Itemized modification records

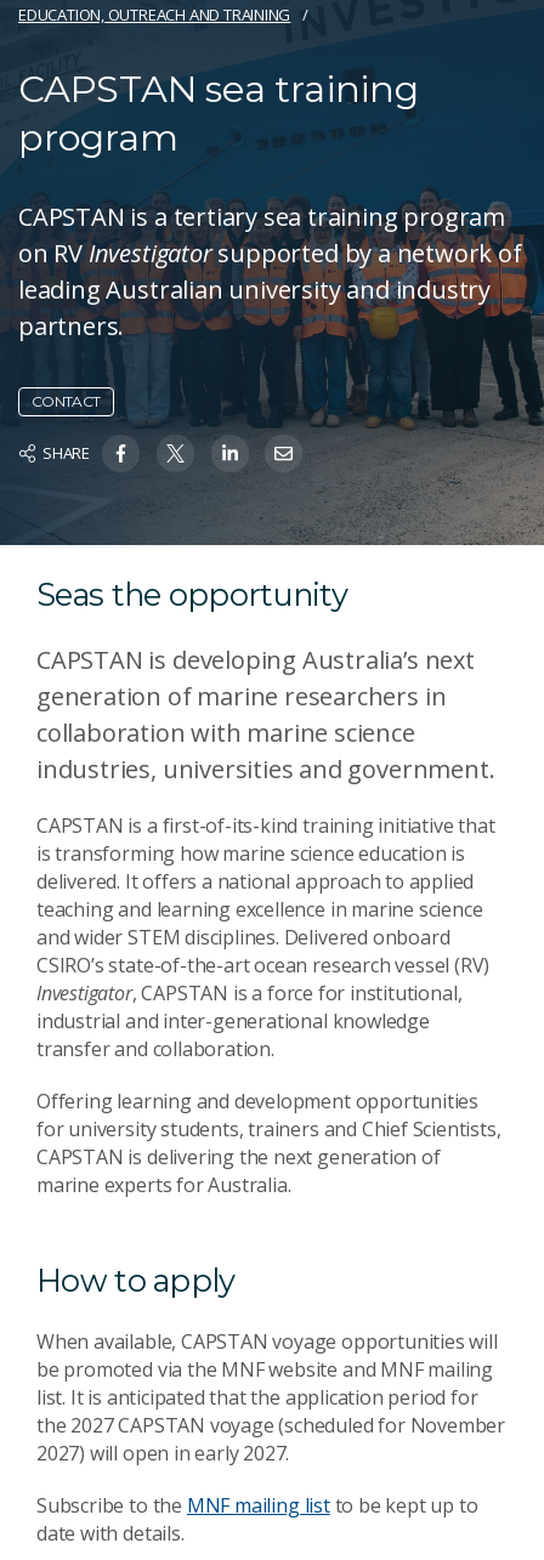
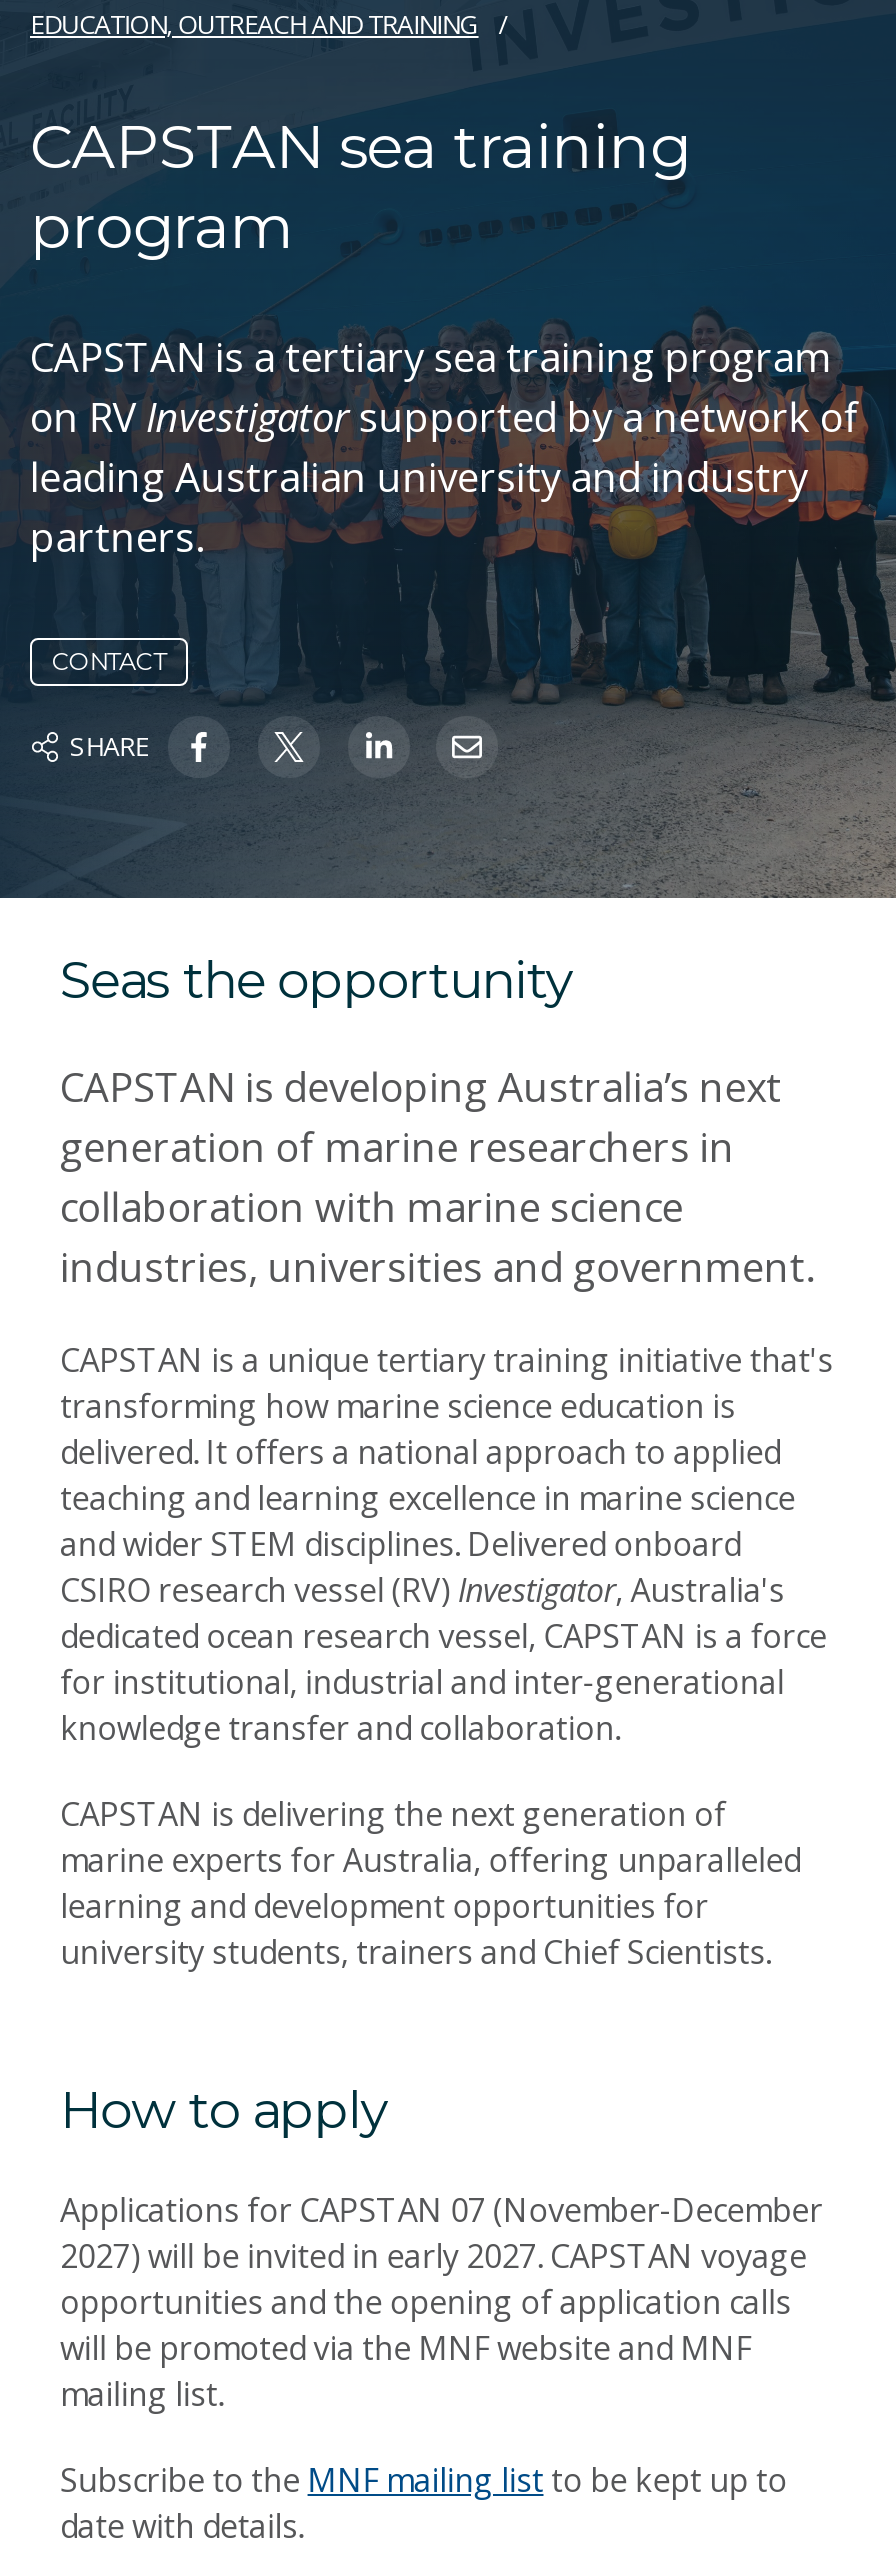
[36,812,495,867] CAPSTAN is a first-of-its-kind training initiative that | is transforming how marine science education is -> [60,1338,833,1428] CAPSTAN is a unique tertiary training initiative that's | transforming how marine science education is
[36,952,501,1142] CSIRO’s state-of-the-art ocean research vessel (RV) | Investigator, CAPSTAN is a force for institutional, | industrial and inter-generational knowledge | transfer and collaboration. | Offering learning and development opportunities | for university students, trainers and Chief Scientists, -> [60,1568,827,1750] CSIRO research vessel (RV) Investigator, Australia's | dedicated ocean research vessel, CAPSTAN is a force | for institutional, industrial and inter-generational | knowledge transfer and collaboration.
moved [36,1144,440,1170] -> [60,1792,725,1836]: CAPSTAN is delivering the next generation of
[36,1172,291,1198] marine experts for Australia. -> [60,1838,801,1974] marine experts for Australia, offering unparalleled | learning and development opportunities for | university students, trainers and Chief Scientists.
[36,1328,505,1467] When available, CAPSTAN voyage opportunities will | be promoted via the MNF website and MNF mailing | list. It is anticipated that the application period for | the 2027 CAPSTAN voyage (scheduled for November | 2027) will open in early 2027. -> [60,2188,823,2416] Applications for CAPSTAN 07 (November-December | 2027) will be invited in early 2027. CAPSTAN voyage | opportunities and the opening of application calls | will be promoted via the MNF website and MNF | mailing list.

• **Work item**
Start at the line containing "[36,1172,291,1198] marine experts" and transcribe through the end of the entries. Please keep both ends and add nothing.

• **Answer to the exercise**
[36,1172,291,1198] marine experts for Australia. -> [60,1838,801,1974] marine experts for Australia, offering unparalleled | learning and development opportunities for | university students, trainers and Chief Scientists.
[36,1328,505,1467] When available, CAPSTAN voyage opportunities will | be promoted via the MNF website and MNF mailing | list. It is anticipated that the application period for | the 2027 CAPSTAN voyage (scheduled for November | 2027) will open in early 2027. -> [60,2188,823,2416] Applications for CAPSTAN 07 (November-December | 2027) will be invited in early 2027. CAPSTAN voyage | opportunities and the opening of application calls | will be promoted via the MNF website and MNF | mailing list.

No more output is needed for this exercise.